Books for your young readers who are looking for some independent reading.

March is National Women's Month.  Here are some new picture book biographies celebrating some amazing women!

Picture Books

Tracks in the Snow
Tracks in the Snow
by Wong Herbert Yee
This is a book that was recommended at a conference to use when talking about close reading.  The presenter talked about likening it to being a detective and one of the things a detective has to do is look very closely at the clues around them.  

How to Give Your Cat a Bath: In Five Easy Steps
How to Give Your Cat a Bath in Five Easy Steps
written by Nicola Winstanley
illustrated by John Martz
Anyone who has a cat will relate to this story, no doubt.  A very humorous how to book about giving your cat a bath - what it doesn't say is how to give your cat a bath when it wants nothing to do with water!  Giggles will happen when reading this one out loud!

Long Shot: Never Too Small to Dream Big
Long Shot: Never Too Small to Dream Big
written by Chris Paul
illustrated by Frank Morrison
I found this one in the Scholastic Book Club orders.  I'm always looking to add to my sports collection and when I saw it was illustrated by the great Frank Morrison I was sold!  This is NBA All-Star Chris Paul's story.  His passion for basketball was stronger than his height, which is smaller than a typical basketball player.  Fun story about motivation and determination.

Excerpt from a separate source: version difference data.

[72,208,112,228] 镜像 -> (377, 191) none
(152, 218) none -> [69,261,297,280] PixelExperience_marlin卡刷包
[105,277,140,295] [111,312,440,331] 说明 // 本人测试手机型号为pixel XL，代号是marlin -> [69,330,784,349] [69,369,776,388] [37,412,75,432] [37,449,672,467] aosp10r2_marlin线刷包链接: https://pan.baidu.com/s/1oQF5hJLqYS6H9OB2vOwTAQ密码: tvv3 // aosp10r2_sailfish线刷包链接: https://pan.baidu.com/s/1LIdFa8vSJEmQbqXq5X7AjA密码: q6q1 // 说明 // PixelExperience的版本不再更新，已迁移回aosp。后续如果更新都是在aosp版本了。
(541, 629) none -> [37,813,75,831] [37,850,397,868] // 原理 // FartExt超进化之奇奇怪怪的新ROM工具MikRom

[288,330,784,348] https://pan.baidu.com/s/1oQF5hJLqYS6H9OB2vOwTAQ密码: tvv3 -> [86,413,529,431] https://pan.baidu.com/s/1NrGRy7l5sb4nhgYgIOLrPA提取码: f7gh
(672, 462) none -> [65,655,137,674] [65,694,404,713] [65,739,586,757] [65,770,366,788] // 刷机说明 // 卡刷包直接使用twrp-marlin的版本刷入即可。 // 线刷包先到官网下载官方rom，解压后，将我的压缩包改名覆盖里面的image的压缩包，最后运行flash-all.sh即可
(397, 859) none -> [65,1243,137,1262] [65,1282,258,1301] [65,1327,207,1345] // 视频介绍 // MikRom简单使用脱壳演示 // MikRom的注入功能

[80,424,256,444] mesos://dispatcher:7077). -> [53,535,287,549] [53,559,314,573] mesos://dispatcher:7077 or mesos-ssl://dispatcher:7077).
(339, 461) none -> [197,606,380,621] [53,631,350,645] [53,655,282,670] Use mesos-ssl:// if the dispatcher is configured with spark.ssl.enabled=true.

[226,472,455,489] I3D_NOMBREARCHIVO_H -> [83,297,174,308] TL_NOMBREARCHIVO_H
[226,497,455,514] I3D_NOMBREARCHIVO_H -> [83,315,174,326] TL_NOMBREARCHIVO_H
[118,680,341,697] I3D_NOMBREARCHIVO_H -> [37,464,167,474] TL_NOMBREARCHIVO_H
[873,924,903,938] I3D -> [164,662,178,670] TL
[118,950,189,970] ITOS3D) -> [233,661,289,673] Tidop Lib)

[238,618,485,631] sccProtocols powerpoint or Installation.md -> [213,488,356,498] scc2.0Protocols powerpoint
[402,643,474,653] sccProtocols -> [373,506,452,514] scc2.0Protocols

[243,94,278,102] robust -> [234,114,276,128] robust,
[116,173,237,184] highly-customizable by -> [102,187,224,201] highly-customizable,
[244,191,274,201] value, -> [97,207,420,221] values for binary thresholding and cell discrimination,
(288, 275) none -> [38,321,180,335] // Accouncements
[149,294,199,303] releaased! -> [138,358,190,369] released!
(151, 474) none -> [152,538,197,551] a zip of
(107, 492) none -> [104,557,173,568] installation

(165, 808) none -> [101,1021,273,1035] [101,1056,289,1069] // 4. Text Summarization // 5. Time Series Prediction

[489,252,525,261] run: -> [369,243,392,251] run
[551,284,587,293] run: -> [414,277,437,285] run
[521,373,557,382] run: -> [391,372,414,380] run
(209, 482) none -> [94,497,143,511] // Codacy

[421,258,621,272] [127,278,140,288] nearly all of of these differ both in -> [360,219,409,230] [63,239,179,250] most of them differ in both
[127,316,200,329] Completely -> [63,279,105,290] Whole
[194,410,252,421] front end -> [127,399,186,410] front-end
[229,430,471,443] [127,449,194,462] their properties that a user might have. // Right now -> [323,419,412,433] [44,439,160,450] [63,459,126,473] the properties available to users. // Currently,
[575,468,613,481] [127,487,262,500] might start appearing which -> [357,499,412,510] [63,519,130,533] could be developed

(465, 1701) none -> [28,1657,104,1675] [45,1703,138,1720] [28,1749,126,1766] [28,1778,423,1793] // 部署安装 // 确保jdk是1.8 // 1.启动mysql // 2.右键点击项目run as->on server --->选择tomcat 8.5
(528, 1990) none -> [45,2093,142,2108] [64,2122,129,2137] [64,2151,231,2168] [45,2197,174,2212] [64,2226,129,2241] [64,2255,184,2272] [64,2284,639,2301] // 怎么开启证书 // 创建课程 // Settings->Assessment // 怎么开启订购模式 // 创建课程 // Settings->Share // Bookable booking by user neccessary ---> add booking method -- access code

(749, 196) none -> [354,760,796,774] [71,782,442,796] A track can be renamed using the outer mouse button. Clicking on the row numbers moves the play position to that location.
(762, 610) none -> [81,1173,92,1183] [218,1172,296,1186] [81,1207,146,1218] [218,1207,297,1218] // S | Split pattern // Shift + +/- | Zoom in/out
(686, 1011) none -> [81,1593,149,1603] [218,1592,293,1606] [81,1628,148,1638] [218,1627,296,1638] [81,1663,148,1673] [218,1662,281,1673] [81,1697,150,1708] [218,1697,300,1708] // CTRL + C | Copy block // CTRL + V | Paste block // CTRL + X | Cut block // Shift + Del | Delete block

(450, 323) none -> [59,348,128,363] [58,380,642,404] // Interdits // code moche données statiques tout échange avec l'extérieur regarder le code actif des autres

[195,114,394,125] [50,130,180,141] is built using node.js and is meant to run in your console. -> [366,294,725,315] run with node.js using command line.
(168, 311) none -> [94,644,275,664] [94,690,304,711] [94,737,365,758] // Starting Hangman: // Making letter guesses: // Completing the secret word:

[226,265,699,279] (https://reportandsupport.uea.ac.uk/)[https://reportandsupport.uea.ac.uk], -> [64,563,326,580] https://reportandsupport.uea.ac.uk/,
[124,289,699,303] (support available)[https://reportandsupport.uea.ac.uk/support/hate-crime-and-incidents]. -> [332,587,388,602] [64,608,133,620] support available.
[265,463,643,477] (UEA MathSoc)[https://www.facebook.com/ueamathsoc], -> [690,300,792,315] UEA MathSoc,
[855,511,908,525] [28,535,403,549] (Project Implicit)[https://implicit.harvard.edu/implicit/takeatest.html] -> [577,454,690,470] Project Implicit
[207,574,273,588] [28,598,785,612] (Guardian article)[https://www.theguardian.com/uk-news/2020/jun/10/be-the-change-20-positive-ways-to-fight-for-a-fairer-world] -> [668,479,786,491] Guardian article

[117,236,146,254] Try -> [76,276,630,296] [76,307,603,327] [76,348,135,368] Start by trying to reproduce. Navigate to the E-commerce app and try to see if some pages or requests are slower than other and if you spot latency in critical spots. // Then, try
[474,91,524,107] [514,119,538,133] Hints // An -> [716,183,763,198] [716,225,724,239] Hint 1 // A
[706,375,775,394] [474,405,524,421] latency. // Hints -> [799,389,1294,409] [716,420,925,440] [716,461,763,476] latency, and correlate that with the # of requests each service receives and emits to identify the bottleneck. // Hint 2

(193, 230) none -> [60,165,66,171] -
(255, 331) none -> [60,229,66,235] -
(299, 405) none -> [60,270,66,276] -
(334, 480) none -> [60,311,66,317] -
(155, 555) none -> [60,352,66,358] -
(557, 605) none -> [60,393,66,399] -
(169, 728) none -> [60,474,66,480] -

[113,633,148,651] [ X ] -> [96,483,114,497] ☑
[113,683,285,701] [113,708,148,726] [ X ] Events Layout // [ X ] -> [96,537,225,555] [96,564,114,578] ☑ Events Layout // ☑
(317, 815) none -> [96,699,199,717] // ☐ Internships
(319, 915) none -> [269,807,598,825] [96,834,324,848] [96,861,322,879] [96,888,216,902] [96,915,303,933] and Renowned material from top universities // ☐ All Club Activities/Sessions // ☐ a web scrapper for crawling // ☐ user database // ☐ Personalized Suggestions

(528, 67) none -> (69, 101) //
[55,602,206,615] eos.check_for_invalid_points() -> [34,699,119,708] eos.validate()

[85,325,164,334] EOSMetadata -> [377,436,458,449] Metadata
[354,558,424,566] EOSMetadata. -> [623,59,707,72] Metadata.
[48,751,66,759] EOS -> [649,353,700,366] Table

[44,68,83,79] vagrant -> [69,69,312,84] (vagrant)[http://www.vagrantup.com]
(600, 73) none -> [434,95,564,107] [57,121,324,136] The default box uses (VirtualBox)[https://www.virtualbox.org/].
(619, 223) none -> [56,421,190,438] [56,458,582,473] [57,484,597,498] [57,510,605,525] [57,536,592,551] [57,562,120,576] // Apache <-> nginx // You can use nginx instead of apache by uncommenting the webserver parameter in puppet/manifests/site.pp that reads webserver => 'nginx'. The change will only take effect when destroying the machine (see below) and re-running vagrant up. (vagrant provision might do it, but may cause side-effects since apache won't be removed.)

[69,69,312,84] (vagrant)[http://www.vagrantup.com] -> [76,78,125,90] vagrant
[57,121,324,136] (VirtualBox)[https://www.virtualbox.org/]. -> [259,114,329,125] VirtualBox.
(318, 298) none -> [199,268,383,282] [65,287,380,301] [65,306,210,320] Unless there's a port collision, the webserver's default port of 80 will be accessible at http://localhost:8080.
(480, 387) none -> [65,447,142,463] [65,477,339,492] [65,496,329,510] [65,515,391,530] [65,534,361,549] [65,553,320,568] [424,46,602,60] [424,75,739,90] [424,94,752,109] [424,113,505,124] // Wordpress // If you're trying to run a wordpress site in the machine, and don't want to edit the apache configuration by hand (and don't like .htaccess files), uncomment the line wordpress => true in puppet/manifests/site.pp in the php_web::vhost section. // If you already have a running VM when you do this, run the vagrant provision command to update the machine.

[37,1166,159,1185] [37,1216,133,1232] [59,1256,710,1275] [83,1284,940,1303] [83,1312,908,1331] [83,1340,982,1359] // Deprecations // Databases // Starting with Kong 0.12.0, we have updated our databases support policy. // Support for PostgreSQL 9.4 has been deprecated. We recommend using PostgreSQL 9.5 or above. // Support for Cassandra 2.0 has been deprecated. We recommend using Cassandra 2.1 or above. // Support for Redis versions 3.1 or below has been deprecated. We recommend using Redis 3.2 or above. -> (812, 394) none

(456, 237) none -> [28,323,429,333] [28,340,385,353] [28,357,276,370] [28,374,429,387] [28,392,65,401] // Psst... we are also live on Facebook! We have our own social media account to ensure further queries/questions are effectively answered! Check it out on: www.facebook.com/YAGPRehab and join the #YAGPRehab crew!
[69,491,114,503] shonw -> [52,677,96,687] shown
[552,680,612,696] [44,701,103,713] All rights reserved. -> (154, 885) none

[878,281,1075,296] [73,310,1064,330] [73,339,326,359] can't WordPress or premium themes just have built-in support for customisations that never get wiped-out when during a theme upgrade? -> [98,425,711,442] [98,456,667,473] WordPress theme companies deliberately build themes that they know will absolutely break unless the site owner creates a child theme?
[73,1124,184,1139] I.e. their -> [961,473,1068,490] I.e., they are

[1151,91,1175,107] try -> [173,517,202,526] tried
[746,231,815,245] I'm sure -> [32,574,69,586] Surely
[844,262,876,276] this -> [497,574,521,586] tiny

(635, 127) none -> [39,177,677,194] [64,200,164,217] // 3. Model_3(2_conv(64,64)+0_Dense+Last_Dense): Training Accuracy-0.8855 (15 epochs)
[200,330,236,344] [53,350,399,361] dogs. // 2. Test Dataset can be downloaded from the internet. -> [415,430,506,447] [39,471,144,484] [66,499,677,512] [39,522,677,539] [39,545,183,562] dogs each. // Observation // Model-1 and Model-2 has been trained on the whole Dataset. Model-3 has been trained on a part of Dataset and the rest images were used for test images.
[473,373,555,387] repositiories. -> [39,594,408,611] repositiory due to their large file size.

Gittel's Journey: An Ellis Island Story
Gittel's Journey: an Ellis Island Story
written by Lesléa Newman
illustrated by Amy June Bates
Perfect for older readers as this is a longer picture book.  Make sure to add it to your immigration/Ellis Island collection.
This is the story of young Gittel who is immigrating to the United States in the 1890s to escape Russia.  Facing hardships in the crossing, yet also receiving kindness from strangers, it's a good story that gives readers a glimpse of what immigrating was like more than a century ago.  Featuring illustrations that fit with the time period from Amy June Bates, this is a book that will long stay with readers.
Don't miss the author's note giving information about the origins of this fictional story.  Also included is a glossary and bibliography.

Be a Maker
Be a Maker
written by Katey Howes
illustrated by Elizabet Vukovic'
With obvious connections to makerspace activities, this book is a treasure trove of hidden gems related to the STEAM field.  Young readers will love the rhyming text that is a love letter to exploring and creating, making and designing.  Vukovic (illustrator of the Jasmine Toguchi series) has left us little makerspace and designing clues throughout the story - from famous names to their works to design ideas - this book will inspire a new idea to all readers!

written by Mac Barnett
illustrated by Jon Klassen
This is the third book in the shape trilogy and by now, we know enough about the characters that we can make some predictions about the events.  Circle wants to play hide and seek but lays down the rule that you can't hide behind the waterfall because it is too dark.  Want to make a guess who goes back there?  
Of course, the use of eyes is big in this book illustrated by Jon "eyes" Klassen :)
Of course, you'll want to throw this book across the room when you're done reading it because it is written by Mac "open endings" Barnett.
Don't say I didn't warn you....

Being You
Being You
written by Alexs Pate
illustrations by Soud
A powerful picture book that will have an understanding with an older audience.  Featuring children of color - black and brown - and how being you can mean different things.  It might mean being seen one way or another.  And how we need to see past surroundings and see the individual.  Lots to unpack in this picture book!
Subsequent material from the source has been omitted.